# About this task
Reproduce the material below only from the line with "discount: none -> 2.00" to the line with "Kaweco Glow Marker", both included, keeping each line exact and dropping the pictures.

# Records for processing
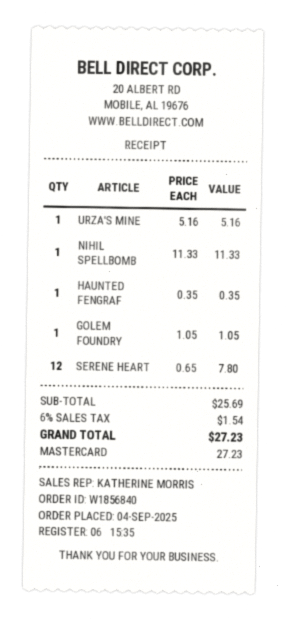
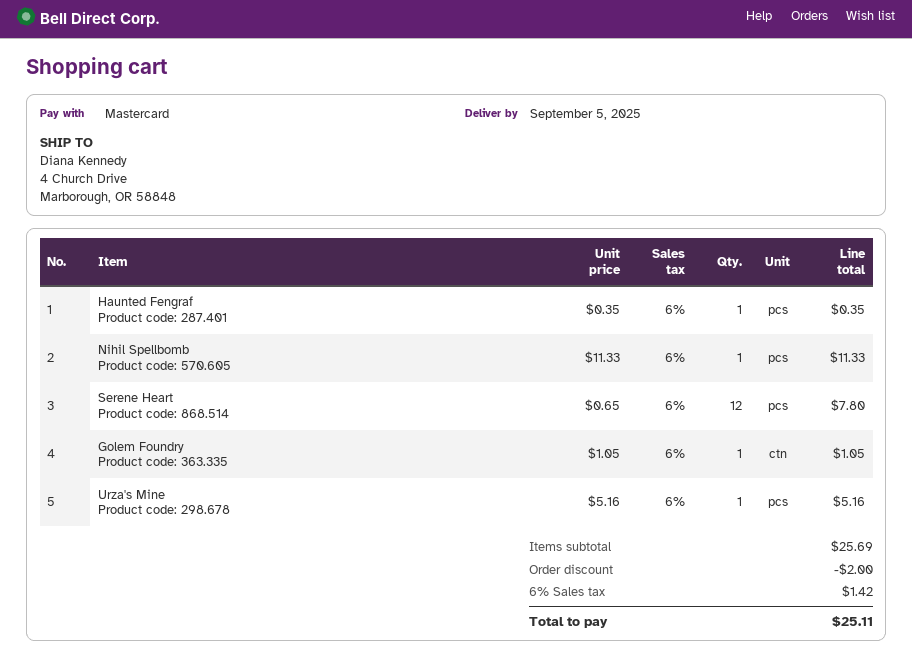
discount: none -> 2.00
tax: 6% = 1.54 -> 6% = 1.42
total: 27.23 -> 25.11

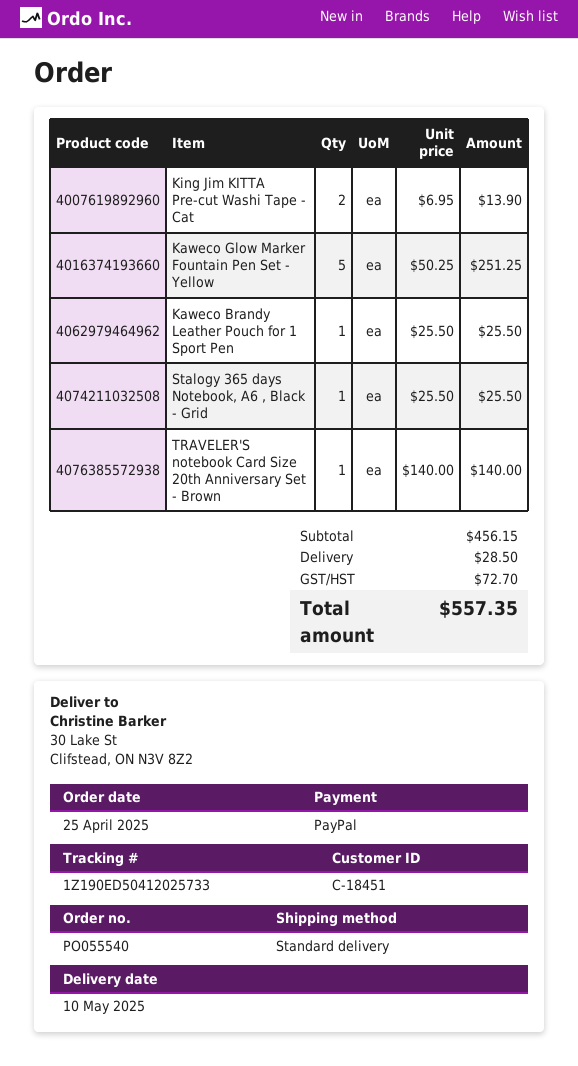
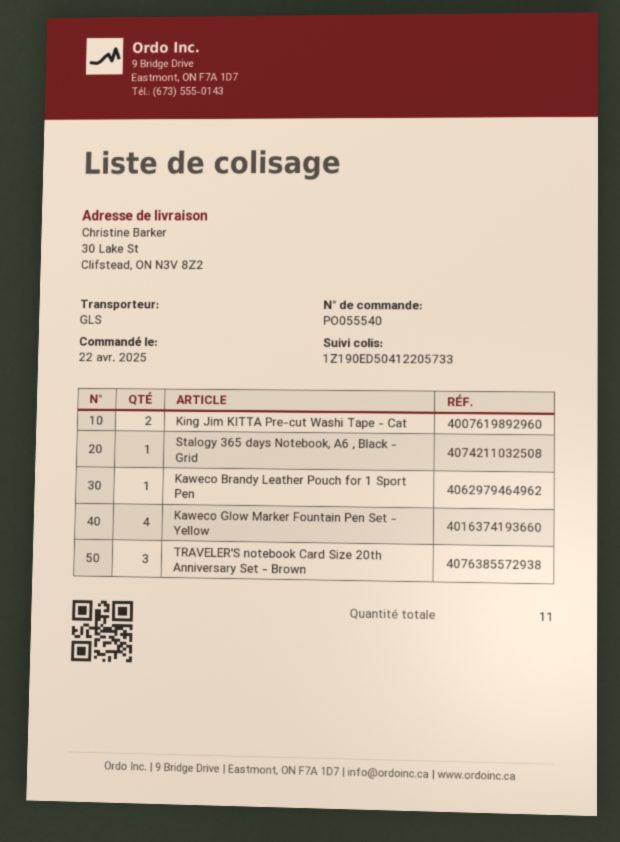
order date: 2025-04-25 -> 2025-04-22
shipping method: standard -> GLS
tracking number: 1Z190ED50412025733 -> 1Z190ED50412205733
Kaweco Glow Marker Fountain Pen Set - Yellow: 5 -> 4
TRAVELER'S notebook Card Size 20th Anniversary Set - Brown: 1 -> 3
--
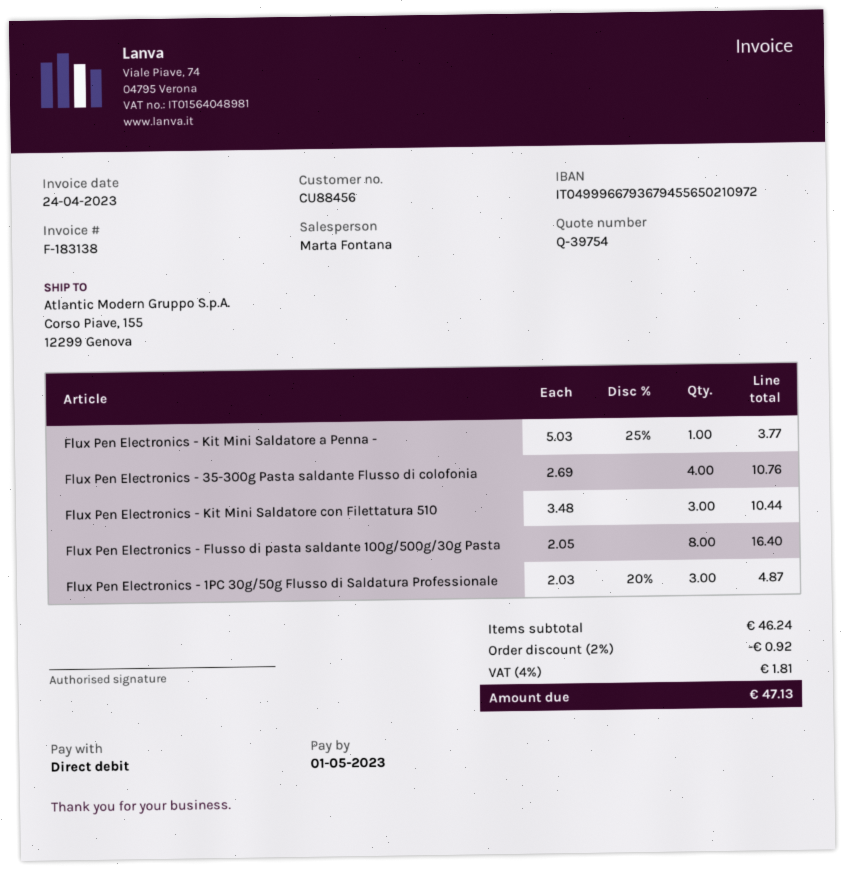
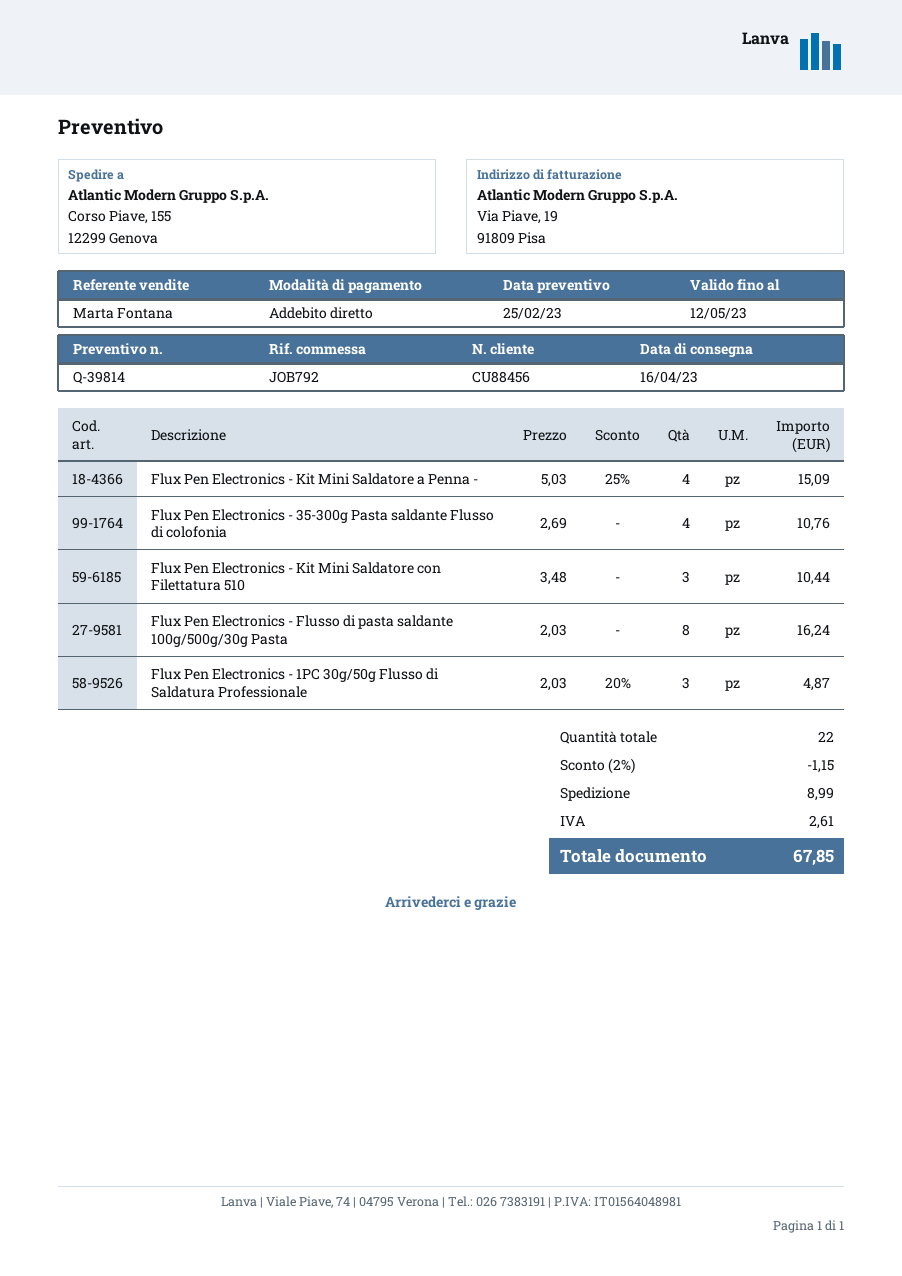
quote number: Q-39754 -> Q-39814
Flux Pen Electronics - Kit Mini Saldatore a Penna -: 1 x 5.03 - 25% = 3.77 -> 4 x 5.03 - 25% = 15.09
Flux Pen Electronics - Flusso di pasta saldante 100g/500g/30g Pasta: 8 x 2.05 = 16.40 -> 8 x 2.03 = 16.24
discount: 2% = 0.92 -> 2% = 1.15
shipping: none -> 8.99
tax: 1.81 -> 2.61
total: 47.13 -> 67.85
==
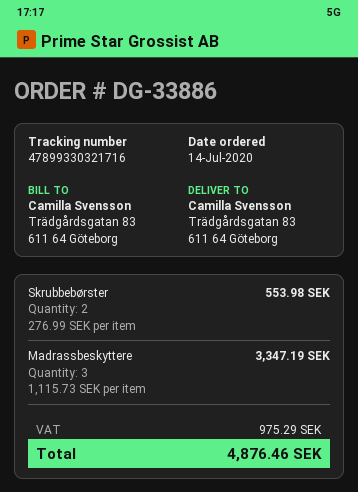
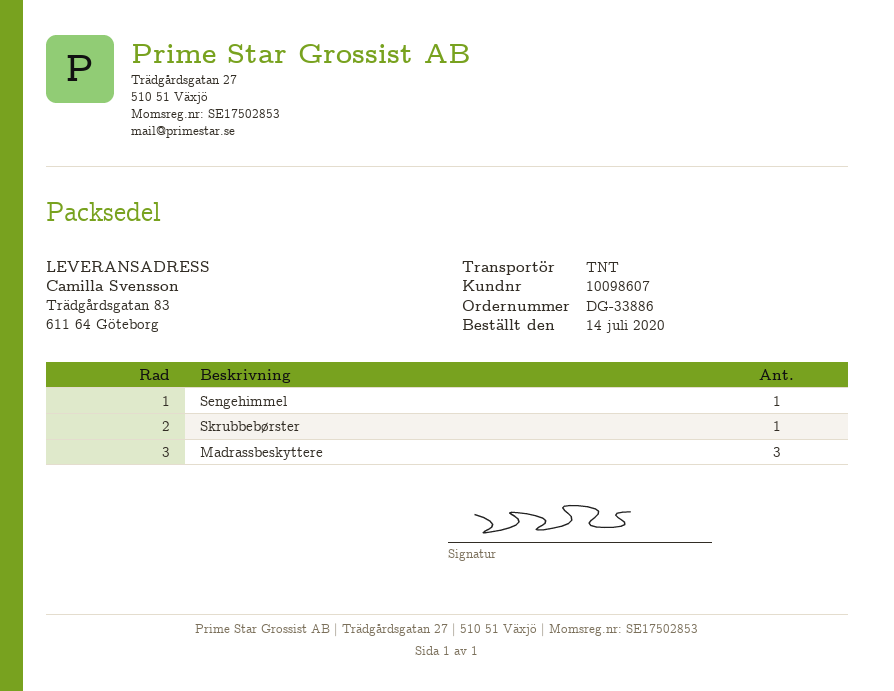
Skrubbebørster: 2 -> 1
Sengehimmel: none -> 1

# Result for this task
discount: none -> 2.00
tax: 6% = 1.54 -> 6% = 1.42
total: 27.23 -> 25.11

order date: 2025-04-25 -> 2025-04-22
shipping method: standard -> GLS
tracking number: 1Z190ED50412025733 -> 1Z190ED50412205733
Kaweco Glow Marker Fountain Pen Set - Yellow: 5 -> 4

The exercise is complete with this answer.